## Work request
Reproduce the section of the listing that begins at the line containing "reference: WB-6223 -> WB-6538" and finishes at the line containing "payment method: Mastercard -> cash". Include both end lines and nothing beyond them.

## Task data
____________
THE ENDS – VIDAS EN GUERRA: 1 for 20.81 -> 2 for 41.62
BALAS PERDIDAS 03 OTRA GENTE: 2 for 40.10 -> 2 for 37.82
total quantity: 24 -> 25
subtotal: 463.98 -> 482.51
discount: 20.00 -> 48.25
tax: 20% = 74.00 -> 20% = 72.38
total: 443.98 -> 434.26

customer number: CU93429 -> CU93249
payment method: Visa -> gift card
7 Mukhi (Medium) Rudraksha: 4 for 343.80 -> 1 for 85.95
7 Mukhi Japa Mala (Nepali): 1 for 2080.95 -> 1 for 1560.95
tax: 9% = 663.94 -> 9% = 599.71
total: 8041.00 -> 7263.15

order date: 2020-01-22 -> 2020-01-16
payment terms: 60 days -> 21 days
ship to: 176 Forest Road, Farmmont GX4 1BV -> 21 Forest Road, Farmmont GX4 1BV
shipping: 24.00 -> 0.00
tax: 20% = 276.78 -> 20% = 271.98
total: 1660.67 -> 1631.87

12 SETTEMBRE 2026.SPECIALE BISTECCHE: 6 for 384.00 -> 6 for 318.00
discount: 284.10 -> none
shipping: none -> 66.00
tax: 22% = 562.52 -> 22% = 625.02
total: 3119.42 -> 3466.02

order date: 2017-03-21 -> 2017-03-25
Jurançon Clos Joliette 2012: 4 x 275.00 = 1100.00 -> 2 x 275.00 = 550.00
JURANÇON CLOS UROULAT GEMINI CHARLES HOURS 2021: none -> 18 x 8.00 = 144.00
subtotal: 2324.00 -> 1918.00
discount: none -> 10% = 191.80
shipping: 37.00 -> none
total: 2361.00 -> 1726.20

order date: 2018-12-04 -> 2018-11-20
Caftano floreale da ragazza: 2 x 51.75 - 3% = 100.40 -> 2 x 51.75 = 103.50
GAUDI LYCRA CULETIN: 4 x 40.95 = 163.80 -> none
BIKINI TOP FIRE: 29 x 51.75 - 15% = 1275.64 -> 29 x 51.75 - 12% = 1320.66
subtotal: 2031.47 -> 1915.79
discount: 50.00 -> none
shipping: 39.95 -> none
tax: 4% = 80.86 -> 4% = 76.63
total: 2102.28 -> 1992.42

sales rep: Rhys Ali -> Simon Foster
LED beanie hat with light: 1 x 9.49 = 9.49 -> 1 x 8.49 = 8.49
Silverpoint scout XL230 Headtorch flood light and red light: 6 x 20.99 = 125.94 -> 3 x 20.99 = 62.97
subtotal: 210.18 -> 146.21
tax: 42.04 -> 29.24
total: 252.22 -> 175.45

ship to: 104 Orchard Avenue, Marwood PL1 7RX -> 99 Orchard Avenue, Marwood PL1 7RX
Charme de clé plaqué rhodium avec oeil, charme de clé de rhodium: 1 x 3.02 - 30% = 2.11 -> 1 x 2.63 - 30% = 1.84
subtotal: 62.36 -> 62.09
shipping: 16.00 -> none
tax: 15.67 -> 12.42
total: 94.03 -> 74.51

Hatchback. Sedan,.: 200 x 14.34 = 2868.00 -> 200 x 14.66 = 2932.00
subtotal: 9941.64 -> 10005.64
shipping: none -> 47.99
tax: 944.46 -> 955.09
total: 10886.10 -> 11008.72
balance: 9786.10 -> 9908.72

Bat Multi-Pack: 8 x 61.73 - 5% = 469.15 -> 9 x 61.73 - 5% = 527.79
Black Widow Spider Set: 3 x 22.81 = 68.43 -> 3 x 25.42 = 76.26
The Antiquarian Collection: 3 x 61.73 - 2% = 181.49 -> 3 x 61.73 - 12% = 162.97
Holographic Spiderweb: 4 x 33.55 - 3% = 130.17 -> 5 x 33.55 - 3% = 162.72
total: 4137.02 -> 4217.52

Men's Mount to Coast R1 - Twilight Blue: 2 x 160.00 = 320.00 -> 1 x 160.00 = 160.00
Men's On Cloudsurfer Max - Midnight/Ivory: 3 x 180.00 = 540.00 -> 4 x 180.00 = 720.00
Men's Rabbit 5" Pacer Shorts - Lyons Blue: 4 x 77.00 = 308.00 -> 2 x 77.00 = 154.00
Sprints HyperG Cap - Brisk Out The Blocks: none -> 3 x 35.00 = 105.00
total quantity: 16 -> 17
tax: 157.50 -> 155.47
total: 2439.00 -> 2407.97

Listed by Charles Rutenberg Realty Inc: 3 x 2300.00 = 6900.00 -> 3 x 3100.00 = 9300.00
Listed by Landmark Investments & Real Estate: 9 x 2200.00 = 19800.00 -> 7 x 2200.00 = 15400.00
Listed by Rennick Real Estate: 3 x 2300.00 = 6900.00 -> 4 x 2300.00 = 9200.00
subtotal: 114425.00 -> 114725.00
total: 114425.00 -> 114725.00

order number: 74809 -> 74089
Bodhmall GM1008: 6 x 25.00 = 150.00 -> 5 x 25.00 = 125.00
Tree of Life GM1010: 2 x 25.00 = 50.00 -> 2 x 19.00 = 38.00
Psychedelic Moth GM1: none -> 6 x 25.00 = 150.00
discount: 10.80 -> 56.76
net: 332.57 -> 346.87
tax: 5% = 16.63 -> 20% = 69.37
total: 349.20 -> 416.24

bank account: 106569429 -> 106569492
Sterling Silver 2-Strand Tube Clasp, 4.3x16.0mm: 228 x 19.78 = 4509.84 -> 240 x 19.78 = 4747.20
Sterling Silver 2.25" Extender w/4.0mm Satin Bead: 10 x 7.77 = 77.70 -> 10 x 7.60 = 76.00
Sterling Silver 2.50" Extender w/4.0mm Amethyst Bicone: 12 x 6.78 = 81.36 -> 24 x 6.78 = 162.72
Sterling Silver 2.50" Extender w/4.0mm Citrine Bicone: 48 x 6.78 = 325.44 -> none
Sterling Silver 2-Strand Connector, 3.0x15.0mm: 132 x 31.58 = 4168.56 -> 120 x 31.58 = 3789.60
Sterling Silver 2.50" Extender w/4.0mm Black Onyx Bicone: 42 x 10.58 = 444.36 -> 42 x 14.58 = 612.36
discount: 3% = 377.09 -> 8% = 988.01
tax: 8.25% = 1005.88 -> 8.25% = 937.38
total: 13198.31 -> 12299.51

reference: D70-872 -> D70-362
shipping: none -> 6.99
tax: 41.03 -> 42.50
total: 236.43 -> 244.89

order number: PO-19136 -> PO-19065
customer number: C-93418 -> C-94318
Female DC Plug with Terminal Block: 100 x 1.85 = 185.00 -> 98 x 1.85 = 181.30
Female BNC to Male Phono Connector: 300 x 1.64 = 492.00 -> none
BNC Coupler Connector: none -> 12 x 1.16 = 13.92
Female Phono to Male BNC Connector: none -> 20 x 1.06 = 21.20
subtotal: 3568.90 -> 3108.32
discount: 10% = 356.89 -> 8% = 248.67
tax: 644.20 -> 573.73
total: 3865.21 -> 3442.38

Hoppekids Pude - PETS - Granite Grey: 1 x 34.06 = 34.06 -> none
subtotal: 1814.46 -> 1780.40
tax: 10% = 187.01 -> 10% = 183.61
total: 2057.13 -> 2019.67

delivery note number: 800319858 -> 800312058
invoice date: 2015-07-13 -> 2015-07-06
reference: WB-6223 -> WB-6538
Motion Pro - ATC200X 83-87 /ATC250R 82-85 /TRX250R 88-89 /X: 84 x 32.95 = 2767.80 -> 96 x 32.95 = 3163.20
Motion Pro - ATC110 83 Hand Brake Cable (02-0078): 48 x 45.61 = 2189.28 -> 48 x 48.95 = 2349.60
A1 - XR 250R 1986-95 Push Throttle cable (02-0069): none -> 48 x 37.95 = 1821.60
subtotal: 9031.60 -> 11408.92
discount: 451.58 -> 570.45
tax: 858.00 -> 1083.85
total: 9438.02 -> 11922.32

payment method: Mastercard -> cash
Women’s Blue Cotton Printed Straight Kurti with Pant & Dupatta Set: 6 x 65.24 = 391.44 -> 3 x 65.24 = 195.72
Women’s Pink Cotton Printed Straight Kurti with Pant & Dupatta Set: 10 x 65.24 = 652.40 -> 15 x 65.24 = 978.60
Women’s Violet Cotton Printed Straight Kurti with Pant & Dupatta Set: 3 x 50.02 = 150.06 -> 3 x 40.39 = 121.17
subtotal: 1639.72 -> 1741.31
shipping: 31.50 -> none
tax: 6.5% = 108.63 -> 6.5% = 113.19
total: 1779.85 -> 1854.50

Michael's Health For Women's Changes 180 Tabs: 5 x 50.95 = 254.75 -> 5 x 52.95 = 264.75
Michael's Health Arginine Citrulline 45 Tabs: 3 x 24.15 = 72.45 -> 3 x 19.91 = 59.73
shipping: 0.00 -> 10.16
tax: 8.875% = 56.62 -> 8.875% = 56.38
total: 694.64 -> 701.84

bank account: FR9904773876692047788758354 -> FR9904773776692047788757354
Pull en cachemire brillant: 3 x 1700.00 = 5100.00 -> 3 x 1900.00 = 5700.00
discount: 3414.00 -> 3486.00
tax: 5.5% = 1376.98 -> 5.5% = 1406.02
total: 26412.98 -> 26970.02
____________
## Written answer
reference: WB-6223 -> WB-6538
Motion Pro - ATC200X 83-87 /ATC250R 82-85 /TRX250R 88-89 /X: 84 x 32.95 = 2767.80 -> 96 x 32.95 = 3163.20
Motion Pro - ATC110 83 Hand Brake Cable (02-0078): 48 x 45.61 = 2189.28 -> 48 x 48.95 = 2349.60
A1 - XR 250R 1986-95 Push Throttle cable (02-0069): none -> 48 x 37.95 = 1821.60
subtotal: 9031.60 -> 11408.92
discount: 451.58 -> 570.45
tax: 858.00 -> 1083.85
total: 9438.02 -> 11922.32

payment method: Mastercard -> cash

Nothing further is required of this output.